> **Exercise objective**
Return all lines from the listing below in which "were" appears.

> **Data to process**
══════════════════════════════
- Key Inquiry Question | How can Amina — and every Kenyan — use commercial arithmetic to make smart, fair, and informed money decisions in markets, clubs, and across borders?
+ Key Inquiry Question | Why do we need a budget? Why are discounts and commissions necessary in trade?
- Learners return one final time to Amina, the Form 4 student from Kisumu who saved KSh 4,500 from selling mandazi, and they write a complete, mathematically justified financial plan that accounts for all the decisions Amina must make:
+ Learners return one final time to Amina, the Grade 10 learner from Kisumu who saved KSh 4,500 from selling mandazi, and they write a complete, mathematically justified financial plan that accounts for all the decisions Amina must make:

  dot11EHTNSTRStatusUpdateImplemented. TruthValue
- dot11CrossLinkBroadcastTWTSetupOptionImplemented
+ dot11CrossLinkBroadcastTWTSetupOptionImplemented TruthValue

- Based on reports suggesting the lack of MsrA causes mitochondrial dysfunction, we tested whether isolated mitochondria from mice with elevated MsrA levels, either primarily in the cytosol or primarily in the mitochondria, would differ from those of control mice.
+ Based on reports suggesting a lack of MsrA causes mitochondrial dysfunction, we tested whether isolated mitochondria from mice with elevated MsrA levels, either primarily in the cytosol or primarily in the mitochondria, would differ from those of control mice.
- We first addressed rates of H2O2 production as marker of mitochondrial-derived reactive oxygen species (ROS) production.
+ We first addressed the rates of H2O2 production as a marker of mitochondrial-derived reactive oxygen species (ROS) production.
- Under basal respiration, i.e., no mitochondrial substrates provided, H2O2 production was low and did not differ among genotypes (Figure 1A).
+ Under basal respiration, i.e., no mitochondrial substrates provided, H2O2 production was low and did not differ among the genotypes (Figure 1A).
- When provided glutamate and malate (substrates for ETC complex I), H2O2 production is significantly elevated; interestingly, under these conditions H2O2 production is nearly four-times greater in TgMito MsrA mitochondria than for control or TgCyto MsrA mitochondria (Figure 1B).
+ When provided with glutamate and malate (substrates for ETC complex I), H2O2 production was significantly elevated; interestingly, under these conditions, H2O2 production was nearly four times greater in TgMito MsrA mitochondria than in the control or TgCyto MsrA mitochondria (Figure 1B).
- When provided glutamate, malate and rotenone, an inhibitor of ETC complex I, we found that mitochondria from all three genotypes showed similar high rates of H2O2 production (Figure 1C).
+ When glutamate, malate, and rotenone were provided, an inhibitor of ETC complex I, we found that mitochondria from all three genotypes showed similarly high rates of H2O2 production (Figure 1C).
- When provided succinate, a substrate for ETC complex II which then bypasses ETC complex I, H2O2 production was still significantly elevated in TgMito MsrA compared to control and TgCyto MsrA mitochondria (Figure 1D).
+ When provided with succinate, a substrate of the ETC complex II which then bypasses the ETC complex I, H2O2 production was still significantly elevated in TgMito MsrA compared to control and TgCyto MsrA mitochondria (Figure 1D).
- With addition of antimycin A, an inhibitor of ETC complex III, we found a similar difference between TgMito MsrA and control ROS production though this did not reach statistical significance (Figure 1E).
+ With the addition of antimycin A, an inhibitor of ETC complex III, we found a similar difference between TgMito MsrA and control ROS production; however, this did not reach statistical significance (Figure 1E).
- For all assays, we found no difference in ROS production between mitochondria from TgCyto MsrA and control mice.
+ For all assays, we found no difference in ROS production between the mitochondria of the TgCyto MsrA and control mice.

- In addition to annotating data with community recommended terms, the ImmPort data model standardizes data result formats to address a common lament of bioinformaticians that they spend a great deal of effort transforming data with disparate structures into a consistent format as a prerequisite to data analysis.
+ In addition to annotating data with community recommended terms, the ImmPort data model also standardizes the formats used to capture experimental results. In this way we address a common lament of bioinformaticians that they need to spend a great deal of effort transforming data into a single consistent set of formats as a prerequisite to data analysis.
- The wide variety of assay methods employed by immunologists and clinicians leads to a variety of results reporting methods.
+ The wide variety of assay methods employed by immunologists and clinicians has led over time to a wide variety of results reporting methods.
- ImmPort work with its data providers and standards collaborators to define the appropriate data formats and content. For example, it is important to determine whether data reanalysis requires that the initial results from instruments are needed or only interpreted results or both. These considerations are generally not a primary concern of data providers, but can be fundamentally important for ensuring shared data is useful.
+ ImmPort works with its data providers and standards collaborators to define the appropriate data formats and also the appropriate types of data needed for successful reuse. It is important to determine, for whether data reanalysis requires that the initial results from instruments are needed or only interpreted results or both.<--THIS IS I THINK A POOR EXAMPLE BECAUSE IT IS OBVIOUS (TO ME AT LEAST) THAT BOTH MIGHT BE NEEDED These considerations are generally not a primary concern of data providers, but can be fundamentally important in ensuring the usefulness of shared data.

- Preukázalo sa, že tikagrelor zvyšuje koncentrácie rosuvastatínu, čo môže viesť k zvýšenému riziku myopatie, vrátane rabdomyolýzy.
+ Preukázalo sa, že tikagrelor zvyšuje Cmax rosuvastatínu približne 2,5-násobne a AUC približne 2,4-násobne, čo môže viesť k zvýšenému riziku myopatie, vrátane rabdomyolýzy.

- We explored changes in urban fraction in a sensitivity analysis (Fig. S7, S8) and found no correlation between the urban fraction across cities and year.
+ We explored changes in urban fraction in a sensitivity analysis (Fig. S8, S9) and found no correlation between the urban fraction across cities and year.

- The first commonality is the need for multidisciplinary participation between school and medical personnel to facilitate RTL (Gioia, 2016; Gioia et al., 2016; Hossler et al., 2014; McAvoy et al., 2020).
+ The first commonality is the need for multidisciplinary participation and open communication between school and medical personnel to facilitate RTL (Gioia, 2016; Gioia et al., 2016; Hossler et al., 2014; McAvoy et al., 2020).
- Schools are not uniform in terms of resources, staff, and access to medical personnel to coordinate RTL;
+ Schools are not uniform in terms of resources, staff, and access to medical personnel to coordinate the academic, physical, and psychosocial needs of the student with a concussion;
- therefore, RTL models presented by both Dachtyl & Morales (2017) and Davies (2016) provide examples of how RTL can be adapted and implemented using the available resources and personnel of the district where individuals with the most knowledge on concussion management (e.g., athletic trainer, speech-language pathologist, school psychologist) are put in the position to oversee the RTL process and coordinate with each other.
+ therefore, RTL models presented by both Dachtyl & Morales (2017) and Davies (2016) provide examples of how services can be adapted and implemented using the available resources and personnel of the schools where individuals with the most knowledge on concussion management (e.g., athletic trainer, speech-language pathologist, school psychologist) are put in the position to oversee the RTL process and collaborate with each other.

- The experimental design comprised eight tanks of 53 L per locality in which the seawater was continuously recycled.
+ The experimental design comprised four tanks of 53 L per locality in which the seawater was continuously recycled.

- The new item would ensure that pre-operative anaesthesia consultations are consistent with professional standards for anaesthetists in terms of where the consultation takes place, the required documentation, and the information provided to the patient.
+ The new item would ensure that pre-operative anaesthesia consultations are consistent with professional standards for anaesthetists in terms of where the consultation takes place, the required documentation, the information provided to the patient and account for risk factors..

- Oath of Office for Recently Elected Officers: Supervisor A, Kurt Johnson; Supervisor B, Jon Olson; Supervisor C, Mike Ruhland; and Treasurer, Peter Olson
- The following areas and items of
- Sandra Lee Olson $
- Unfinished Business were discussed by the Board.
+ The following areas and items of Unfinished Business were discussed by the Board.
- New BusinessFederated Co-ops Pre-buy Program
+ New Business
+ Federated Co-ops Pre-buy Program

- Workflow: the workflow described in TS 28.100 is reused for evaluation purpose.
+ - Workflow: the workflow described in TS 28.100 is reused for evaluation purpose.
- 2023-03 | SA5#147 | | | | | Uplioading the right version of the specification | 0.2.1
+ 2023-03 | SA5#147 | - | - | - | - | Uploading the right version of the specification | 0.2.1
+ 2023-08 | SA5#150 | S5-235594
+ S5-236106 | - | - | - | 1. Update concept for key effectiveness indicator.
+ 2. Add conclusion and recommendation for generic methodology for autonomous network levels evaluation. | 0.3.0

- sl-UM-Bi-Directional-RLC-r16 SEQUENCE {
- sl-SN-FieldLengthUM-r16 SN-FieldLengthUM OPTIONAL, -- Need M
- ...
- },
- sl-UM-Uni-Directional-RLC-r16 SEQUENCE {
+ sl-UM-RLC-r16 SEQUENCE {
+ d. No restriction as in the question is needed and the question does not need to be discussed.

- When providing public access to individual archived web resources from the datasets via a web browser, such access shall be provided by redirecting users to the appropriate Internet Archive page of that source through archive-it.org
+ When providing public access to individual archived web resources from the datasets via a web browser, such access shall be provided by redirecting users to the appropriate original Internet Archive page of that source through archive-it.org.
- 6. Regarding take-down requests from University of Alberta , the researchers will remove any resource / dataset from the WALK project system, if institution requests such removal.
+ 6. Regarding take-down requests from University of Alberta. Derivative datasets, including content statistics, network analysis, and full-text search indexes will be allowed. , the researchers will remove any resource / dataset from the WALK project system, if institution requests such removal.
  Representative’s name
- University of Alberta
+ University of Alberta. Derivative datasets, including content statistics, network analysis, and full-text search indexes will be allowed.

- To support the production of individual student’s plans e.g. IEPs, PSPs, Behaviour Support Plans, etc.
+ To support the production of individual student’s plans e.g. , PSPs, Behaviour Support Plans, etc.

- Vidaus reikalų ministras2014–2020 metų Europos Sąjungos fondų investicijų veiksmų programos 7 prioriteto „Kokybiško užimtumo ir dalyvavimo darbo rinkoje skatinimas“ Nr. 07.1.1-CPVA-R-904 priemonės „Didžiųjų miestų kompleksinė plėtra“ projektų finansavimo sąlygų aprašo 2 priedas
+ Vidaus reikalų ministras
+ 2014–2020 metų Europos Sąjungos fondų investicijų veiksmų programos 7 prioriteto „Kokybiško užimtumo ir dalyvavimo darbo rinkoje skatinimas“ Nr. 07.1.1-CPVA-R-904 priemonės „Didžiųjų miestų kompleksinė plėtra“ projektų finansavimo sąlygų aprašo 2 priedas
══════════════════════════════
> **Exercise result**
+ When glutamate, malate, and rotenone were provided, an inhibitor of ETC complex I, we found that mitochondria from all three genotypes showed similarly high rates of H2O2 production (Figure 1C).
- Unfinished Business were discussed by the Board.
+ The following areas and items of Unfinished Business were discussed by the Board.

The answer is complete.